Thank God, a Starbucks Barista multi-hyphenate psychic, played by Vanessa Bayer, intervenes with a four way body switch. (And I do appreciate that the sequel acknowledges the inherent body horror of this by playing with some horror movie editing in a light way that shouldn’t be too scary for most kids but definitely would have freaked me out in kindergarten). 

Somehow, Freakier Friday manages to be both funnier and more heartfelt than the original. It made me cry three times and that’s only because I was too busy laughing during every other moment of this film. And there’s plenty of fan service here, all the OG members of Pink Slip are back, Marc Harmon is still the guy you’re glad your mom married, and the kids are still attending Sunset Ridge with Stephen Tobolowsky’s Mr. Bates (who tragically cannot retire due to the school district investing his retirement fund in crypto). 

If there’s one low-hanging fruit criticism of 2003’s Freaky Friday, it’s that it unsurprisingly feels formulaic at times. It’s hard to take a fresh look at a movie that’s been done twice before (and based on a book). And though the mixed family element was a new lens back then, much of it still felt plug and play. Freakier Friday is not that.
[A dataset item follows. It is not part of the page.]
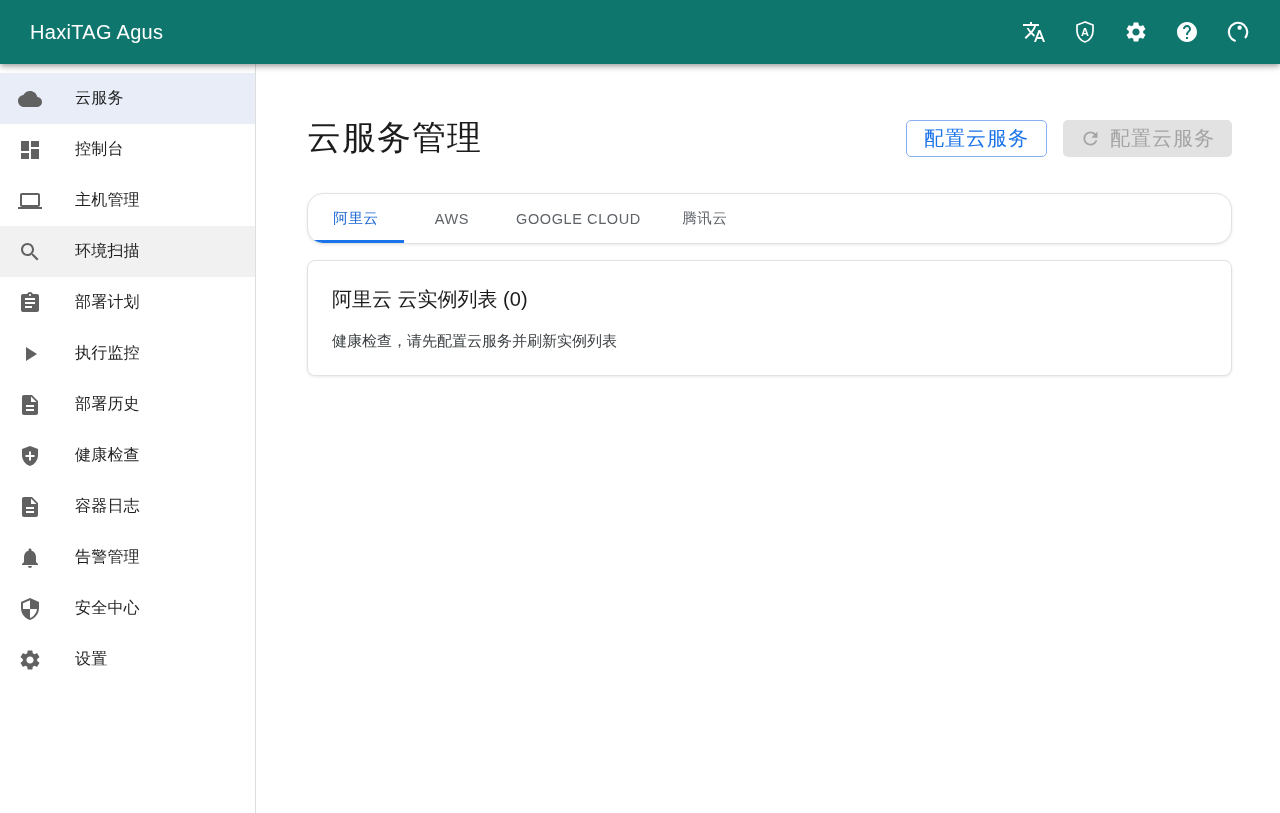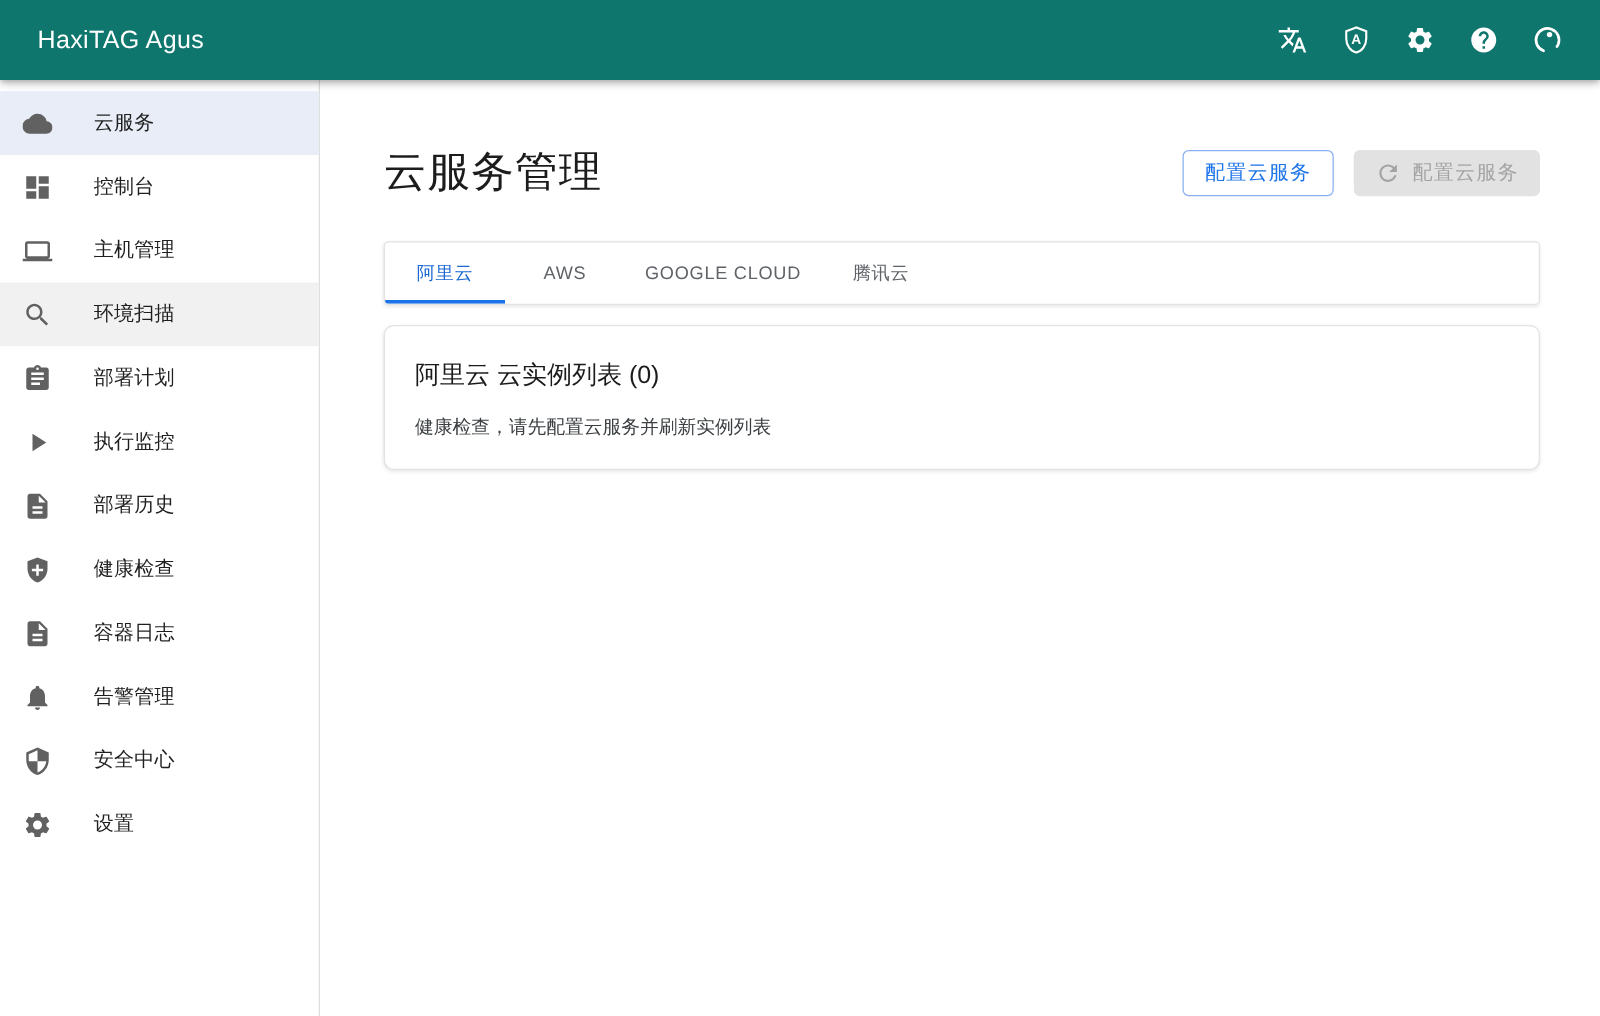"配置云服务" .btn { font-size: 16px -> 20px }
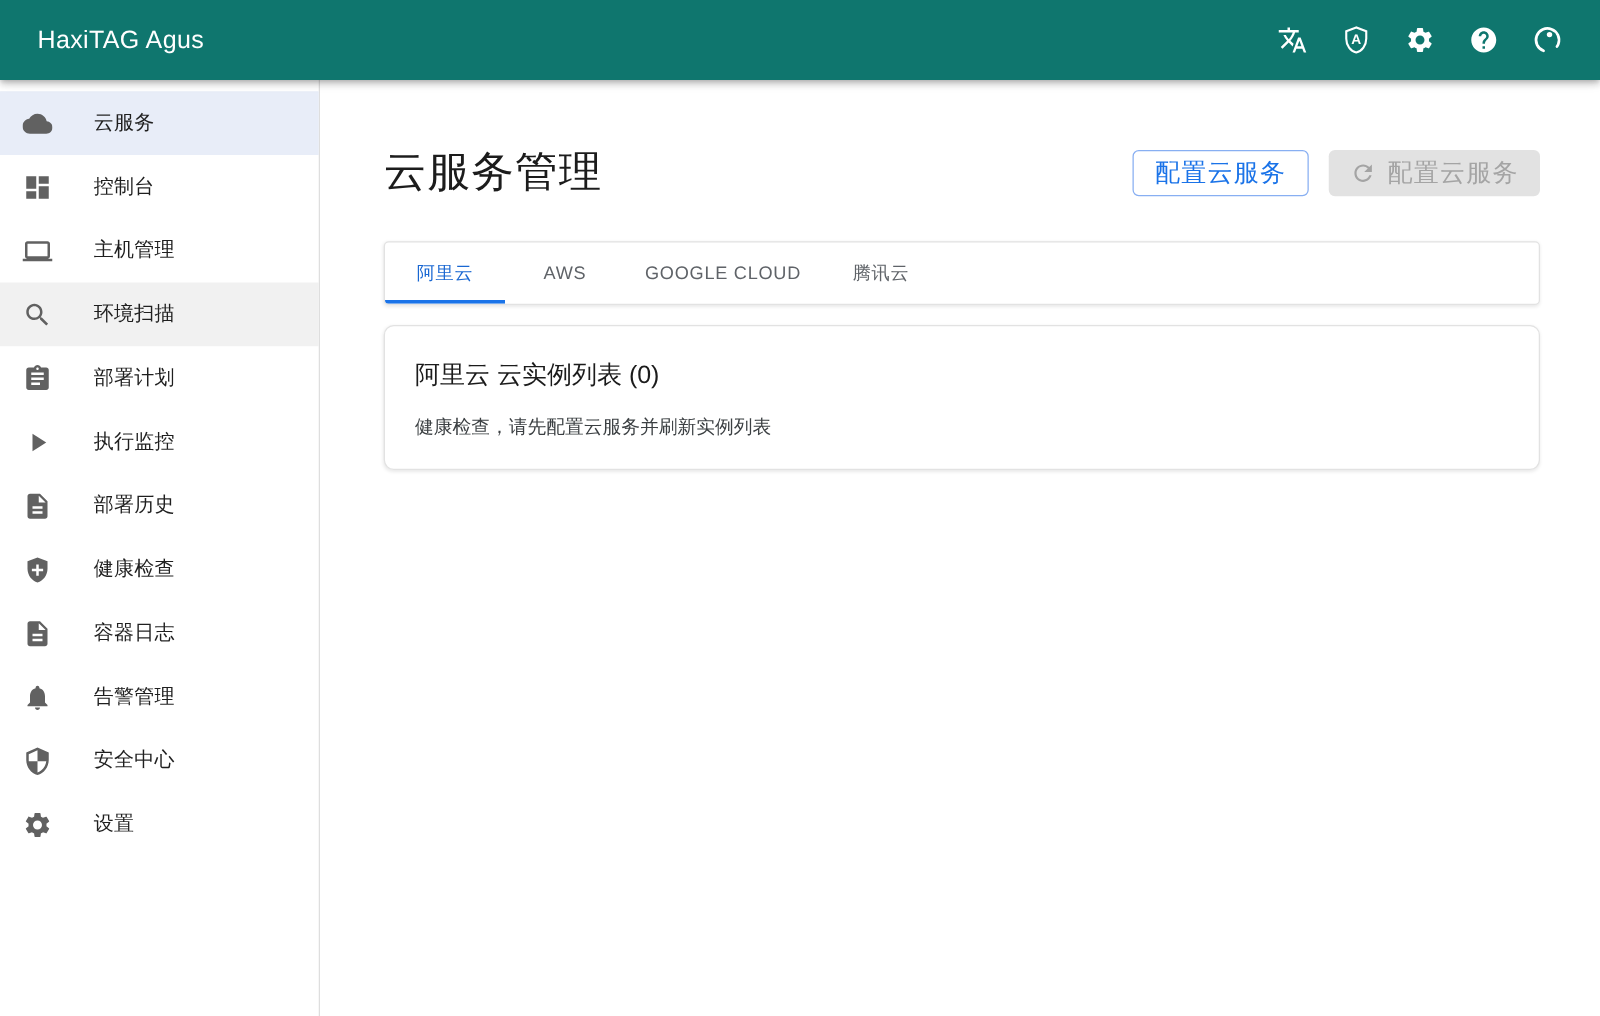"阿里云" .tab-card { border-radius: 4px -> 16px }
I’m largely sick of sequels and reboots, but if they make more of them in the vein of this movie, I will gladly see them.

Also, (spoiler warning here) Chad Michael Murray’s character still has a crush on Jamie Lee Curtis’s character, and it’s just as uncomfortable, in the best way possible, as it was in 2003. 

Okay, I wrote this on the notes app of my phone and I’m about to copy/paste, so if you hate this review and it’s multi-clause sentences because I am RUSHING, then go read Variety. Bye!!